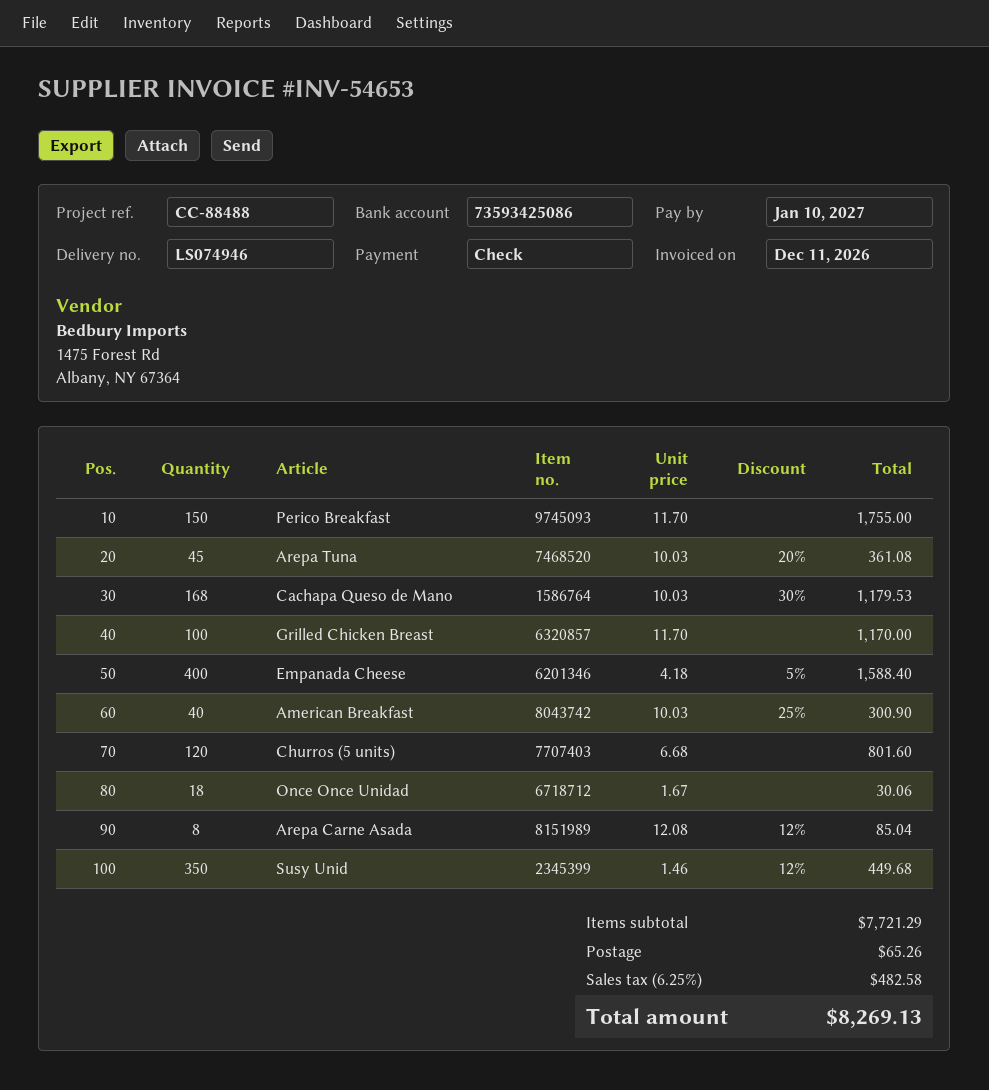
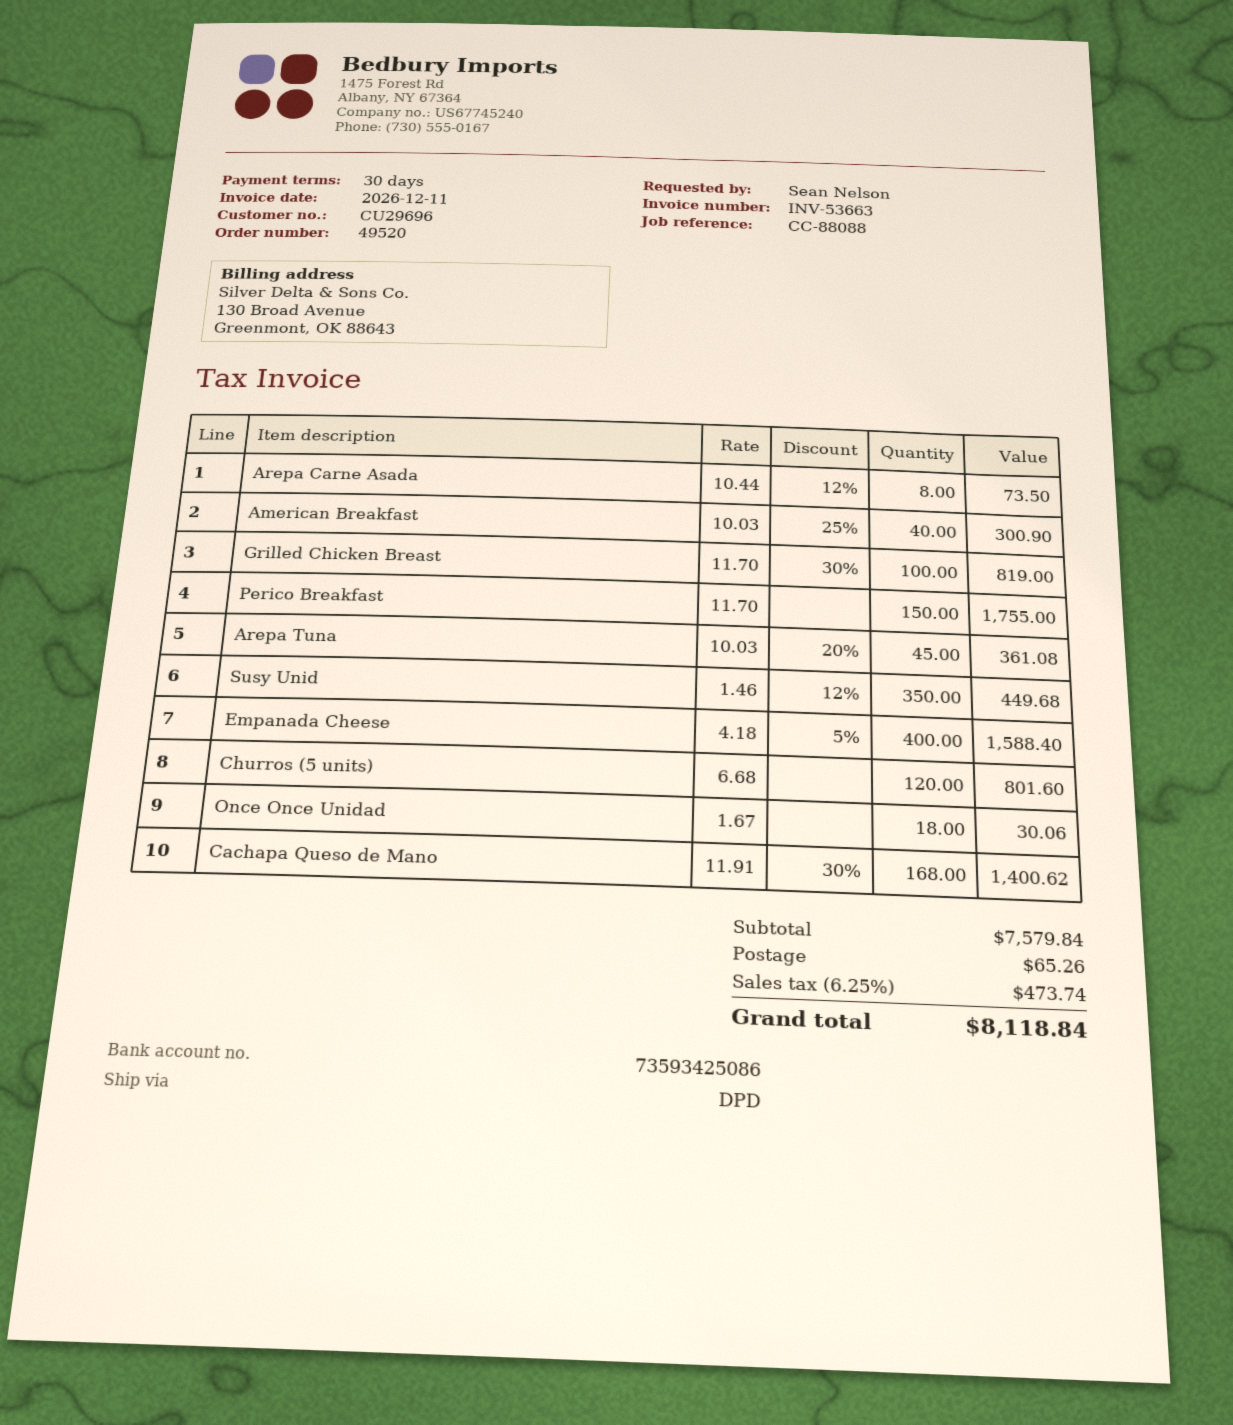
invoice number: INV-54653 -> INV-53663
reference: CC-88488 -> CC-88088
Cachapa Queso de Mano: 168 x 10.03 - 30% = 1179.53 -> 168 x 11.91 - 30% = 1400.62
Grilled Chicken Breast: 100 x 11.70 = 1170.00 -> 100 x 11.70 - 30% = 819.00
Arepa Carne Asada: 8 x 12.08 - 12% = 85.04 -> 8 x 10.44 - 12% = 73.50
subtotal: 7721.29 -> 7579.84
tax: 6.25% = 482.58 -> 6.25% = 473.74
total: 8269.13 -> 8118.84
============
**TASK BRIEF:**
Repeat nothing before the line containing "Grilled Chicken Breast: 100"; repeat that line and every later line of the listing exactly.

**EXERCISE RESULT:**
Grilled Chicken Breast: 100 x 11.70 = 1170.00 -> 100 x 11.70 - 30% = 819.00
Arepa Carne Asada: 8 x 12.08 - 12% = 85.04 -> 8 x 10.44 - 12% = 73.50
subtotal: 7721.29 -> 7579.84
tax: 6.25% = 482.58 -> 6.25% = 473.74
total: 8269.13 -> 8118.84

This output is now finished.